The key to such a justification of the rights of nature lies in their property-theoretical interpretation. The rights of nature can be interpreted as nature’s property rights in its resources.8 They can be justified if they emerge from the logic of recognized property rights. Their validity arises from the rationality of valid property rights. If humans have property rights, then there is no rational reason to withhold them from nature. Nature thus possesses property rights on one condition: if humans have property rights.

The argument for nature’s property rights is built on three premises. The first premise is: for reasons of freedom, the rule ‘value creation justifies property’. The second premise is that labor and ecosystem services are two types of value creation. The third premise is: the rule ‘value creation justifies ownership’ applies to any type of value creation because of its regularity. It follows that the rule ‘value creation justifies property’ also applies to nature. Accordingly, nature is entitled to the ownership of its resources.

First to the first premise, according to which, for reasons of freedom, the rule ‘creation of value justifies property’ applies. Freedom forms the normative content of property. Because freedom is exercised in relation to external goods in the form of property and freedom is a norm worthy of protection, property deserves protection. In this context, freedom takes the form of material self-determination. Freedom is concretized on an economic level in relation to external goods. Property is the legalization of this material self-determination. Material self-determination empowers people to provide themselves with goods by their own efforts, free of dirigiste allocations. Here, people earn their living free from a patronizing provider and breadwinner who gives his own what they need. Thus they can form and publicly represent a will free from fear of sanctions. Material self-determination is now guaranteed by the general right to property. The right to property guarantees that persons can provide themselves with goods that are relevant to life, regardless of social position, origin, reputation, attitude or gender. It thus liberates from feudal, paternalistic, and hegemonic dependencies. Material self-determination is historically also referred to as ‘bourgeois self-reliance’, although this implies a preliminary decision. In bourgeois society, material self-determination is exercised predominantly or even exclusively in the form of private property. Against this, it is to be objected that it is guaranteed in relation to certain goods - for example natural goods -also by common or public property.9

Ownership of the proceeds of one’s own labor enables a self-determined supply of goods and thus realizes freedom on a material level. If freedom is a norm worthy of protection and if freedom is realized through the right to ownership of the proceeds of labor, then the right to ownership of the proceeds of labor is also considered worthy of protection. For with the help of such property, material self-determination and thus freedom is (partially) realized. Freedom is therefore a reason for the right to ownership of the yield of one’s own activity. In this respect, the value-theoretical rule ‘value creation entitles to property’ applies.

7. Ecosystem services

According to the second premise, labor and ecosystem services are two types of value creation.

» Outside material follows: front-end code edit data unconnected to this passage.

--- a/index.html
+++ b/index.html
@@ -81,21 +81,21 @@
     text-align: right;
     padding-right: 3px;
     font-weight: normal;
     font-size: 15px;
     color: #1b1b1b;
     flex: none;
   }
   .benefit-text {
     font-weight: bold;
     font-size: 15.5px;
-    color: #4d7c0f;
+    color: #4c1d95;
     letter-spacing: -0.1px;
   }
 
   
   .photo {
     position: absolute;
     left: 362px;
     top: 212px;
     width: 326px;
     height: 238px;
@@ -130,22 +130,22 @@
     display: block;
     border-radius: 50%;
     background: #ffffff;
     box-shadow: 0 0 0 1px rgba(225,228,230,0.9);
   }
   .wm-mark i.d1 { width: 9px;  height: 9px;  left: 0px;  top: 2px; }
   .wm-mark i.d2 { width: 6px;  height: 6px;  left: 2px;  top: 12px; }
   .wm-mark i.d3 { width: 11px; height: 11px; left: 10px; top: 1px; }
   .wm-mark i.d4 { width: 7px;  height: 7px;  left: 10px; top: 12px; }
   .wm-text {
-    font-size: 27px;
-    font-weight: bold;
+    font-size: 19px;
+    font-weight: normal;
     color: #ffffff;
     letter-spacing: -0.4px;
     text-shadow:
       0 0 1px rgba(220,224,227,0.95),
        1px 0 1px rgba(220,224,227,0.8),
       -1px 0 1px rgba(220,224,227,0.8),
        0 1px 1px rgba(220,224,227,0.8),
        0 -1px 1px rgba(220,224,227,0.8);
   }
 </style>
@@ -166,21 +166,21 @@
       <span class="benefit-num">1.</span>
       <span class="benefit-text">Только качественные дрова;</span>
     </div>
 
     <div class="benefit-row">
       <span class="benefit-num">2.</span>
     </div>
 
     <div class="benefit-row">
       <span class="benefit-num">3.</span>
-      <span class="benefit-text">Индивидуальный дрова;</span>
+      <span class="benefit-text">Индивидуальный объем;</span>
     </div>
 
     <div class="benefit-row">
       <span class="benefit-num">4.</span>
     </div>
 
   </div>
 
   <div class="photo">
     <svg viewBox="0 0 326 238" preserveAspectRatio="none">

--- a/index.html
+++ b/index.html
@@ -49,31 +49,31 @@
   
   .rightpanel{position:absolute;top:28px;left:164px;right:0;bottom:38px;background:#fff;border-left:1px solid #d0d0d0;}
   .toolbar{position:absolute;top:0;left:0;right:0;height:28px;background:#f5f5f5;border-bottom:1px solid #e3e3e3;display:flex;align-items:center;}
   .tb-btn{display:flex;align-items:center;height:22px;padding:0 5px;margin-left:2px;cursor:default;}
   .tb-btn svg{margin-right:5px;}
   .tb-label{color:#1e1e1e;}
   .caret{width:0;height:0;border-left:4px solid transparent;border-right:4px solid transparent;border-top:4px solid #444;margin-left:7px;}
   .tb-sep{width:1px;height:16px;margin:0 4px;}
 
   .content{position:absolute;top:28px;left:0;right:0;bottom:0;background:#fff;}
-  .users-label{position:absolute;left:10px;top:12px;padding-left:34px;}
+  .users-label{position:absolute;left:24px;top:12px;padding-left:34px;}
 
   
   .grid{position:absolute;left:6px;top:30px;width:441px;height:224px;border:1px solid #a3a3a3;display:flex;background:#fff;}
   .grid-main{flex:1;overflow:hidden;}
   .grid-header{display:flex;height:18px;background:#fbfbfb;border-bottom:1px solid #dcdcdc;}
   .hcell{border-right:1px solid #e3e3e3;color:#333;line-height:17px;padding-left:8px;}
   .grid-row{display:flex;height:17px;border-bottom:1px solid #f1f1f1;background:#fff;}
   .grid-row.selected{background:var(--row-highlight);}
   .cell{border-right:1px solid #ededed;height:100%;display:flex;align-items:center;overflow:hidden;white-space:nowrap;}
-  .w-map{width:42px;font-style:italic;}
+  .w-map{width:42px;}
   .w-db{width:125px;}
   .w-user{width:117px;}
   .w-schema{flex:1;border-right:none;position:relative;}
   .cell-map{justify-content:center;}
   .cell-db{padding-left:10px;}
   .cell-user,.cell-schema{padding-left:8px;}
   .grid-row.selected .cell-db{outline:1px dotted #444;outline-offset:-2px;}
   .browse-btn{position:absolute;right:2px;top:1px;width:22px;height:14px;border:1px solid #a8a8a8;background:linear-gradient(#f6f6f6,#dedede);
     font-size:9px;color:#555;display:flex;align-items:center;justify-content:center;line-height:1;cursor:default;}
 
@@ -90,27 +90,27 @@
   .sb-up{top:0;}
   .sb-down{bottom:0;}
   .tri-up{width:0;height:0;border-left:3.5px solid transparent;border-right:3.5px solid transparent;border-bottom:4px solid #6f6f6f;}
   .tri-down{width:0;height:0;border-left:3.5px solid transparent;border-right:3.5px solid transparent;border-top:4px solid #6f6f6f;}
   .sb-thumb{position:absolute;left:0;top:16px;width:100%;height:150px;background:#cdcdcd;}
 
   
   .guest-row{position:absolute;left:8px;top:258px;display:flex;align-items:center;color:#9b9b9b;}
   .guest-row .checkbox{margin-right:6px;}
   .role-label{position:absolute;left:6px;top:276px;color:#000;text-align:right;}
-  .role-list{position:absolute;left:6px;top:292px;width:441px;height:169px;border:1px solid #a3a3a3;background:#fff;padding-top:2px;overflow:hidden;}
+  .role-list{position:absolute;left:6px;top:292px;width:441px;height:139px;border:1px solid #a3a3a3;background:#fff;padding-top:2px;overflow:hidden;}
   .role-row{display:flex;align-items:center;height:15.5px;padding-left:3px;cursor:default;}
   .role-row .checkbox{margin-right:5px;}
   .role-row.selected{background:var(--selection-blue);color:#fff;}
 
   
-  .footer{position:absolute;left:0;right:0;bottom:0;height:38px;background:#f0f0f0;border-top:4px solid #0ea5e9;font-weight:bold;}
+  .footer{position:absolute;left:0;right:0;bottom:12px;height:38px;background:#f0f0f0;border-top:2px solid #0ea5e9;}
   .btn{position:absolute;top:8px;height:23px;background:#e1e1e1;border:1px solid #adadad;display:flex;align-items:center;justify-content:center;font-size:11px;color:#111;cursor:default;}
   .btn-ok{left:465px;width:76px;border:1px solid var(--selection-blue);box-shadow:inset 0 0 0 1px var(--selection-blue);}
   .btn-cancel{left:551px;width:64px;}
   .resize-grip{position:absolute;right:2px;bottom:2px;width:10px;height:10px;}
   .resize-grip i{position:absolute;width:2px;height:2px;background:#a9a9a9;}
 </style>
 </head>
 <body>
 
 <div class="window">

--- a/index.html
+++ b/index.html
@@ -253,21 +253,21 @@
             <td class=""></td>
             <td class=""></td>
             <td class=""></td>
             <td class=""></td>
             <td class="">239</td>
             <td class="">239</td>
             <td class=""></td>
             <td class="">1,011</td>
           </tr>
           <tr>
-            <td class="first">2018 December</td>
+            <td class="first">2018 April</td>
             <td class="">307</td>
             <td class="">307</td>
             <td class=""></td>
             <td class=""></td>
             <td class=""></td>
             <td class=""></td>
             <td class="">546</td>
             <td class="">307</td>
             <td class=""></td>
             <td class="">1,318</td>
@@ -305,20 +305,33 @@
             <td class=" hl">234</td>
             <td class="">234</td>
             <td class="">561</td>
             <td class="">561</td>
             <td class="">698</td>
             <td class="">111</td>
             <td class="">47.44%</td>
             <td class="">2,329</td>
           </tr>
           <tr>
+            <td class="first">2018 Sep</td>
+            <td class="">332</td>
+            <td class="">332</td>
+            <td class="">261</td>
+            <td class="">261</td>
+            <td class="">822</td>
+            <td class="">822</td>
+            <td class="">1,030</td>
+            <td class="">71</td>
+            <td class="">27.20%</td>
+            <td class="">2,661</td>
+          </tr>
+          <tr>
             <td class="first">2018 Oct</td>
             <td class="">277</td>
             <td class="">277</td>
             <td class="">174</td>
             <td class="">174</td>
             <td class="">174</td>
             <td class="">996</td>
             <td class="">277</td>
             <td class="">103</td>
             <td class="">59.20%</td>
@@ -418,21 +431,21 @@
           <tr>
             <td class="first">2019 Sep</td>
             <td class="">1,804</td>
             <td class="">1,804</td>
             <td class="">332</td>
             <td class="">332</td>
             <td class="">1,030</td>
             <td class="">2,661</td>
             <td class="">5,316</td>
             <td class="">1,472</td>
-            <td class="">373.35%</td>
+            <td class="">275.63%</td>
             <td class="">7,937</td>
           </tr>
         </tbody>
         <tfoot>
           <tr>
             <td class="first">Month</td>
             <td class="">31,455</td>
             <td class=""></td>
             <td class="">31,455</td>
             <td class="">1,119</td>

Besides natural resource processing, ecosystem services are a source of value creation. However, the value creation of nature should not be thought of as if nature itself were a kind of actor, as if it itself created value or did something valuable. Nature is a subject of law, but not a subject of action. It does not act, for it lacks the will and reasoning capacity presupposed by actions such as labor. Ecosystem services are understood as “the direct and indirect contributions of ecosystems to human well-being” (UNEP, 2010, p. 19). While work and nature are sources of value creation, they each possess different grammars. For nature, the passive - ‘value is added or contributed to by natural resources’- is more appropriate than the active - ‘labor contributes to value creation’. Nature is a source of value creation rather in the passive sense of ecosystem services contributing to value creation. In this context, it is not nature that feeds value into value creation, but it is fed in via its human processing.

Ecosystem services include not only substances such as carbon compounds or qualities such as combustibility, but also processes such as solar radiation, food cycles, and eco-balances. Four types of ecosystem services are distinguished (World Wide Fund for Nature, 2016, p. 16; Boyd & Banzhaf, 2007). 1. provisioning services such as soil formation, photosynthesis, and nutrient cycling are processes that enable the production of goods essential for survival in the first place. 2. regulatory services such as water purification, pollination (Karfyllis, 2018), and regulation of pests, erosion, climate, and air quality stabilize an environment in which human life can thrive. 3. aesthetic and health benefits promote human well-being and welfare by allowing nature to be used for recreation, creativity, and meditation. 4. basic services such as raw materials, medicines, and food make goods available to people that are necessary for their survival and good life.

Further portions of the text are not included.